→ What the task requires:
Please repeat the lines below, exactly and only, from the one that holds "column Prezime | position: 4 -> none" through the one that holds "TOTAAL | Popravi I kolokvijum: 65 -> 67".

→ Exercise data:
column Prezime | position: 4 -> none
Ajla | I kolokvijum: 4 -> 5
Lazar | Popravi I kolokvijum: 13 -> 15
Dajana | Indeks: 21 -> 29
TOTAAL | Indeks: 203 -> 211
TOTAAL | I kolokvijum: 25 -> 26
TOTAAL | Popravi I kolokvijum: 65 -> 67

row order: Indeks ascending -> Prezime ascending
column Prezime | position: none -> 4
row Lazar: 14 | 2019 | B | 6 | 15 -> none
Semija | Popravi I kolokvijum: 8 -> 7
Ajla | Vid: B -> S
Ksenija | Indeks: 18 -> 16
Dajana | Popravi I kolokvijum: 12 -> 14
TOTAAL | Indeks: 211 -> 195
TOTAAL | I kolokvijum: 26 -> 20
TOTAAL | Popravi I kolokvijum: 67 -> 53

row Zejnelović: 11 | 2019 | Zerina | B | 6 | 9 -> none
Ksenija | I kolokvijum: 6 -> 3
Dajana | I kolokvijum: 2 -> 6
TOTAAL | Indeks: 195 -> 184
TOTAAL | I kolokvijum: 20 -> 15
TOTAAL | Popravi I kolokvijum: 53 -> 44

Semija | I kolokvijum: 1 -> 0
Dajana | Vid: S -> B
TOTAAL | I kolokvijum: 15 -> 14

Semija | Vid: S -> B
...
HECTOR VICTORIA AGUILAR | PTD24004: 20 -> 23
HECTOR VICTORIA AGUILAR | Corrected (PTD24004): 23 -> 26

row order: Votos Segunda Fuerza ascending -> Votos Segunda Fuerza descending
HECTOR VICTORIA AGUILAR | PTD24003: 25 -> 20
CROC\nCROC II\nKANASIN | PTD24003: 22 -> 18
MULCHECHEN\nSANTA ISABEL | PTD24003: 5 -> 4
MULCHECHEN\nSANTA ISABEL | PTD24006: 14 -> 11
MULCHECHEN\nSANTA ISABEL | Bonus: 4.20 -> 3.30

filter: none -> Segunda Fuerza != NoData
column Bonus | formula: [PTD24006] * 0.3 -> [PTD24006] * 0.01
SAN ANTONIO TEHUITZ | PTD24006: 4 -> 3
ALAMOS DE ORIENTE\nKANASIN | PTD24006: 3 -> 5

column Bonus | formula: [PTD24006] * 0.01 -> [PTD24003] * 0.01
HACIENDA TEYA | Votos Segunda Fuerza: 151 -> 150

→ Solution to the exercise:
column Prezime | position: 4 -> none
Ajla | I kolokvijum: 4 -> 5
Lazar | Popravi I kolokvijum: 13 -> 15
Dajana | Indeks: 21 -> 29
TOTAAL | Indeks: 203 -> 211
TOTAAL | I kolokvijum: 25 -> 26
TOTAAL | Popravi I kolokvijum: 65 -> 67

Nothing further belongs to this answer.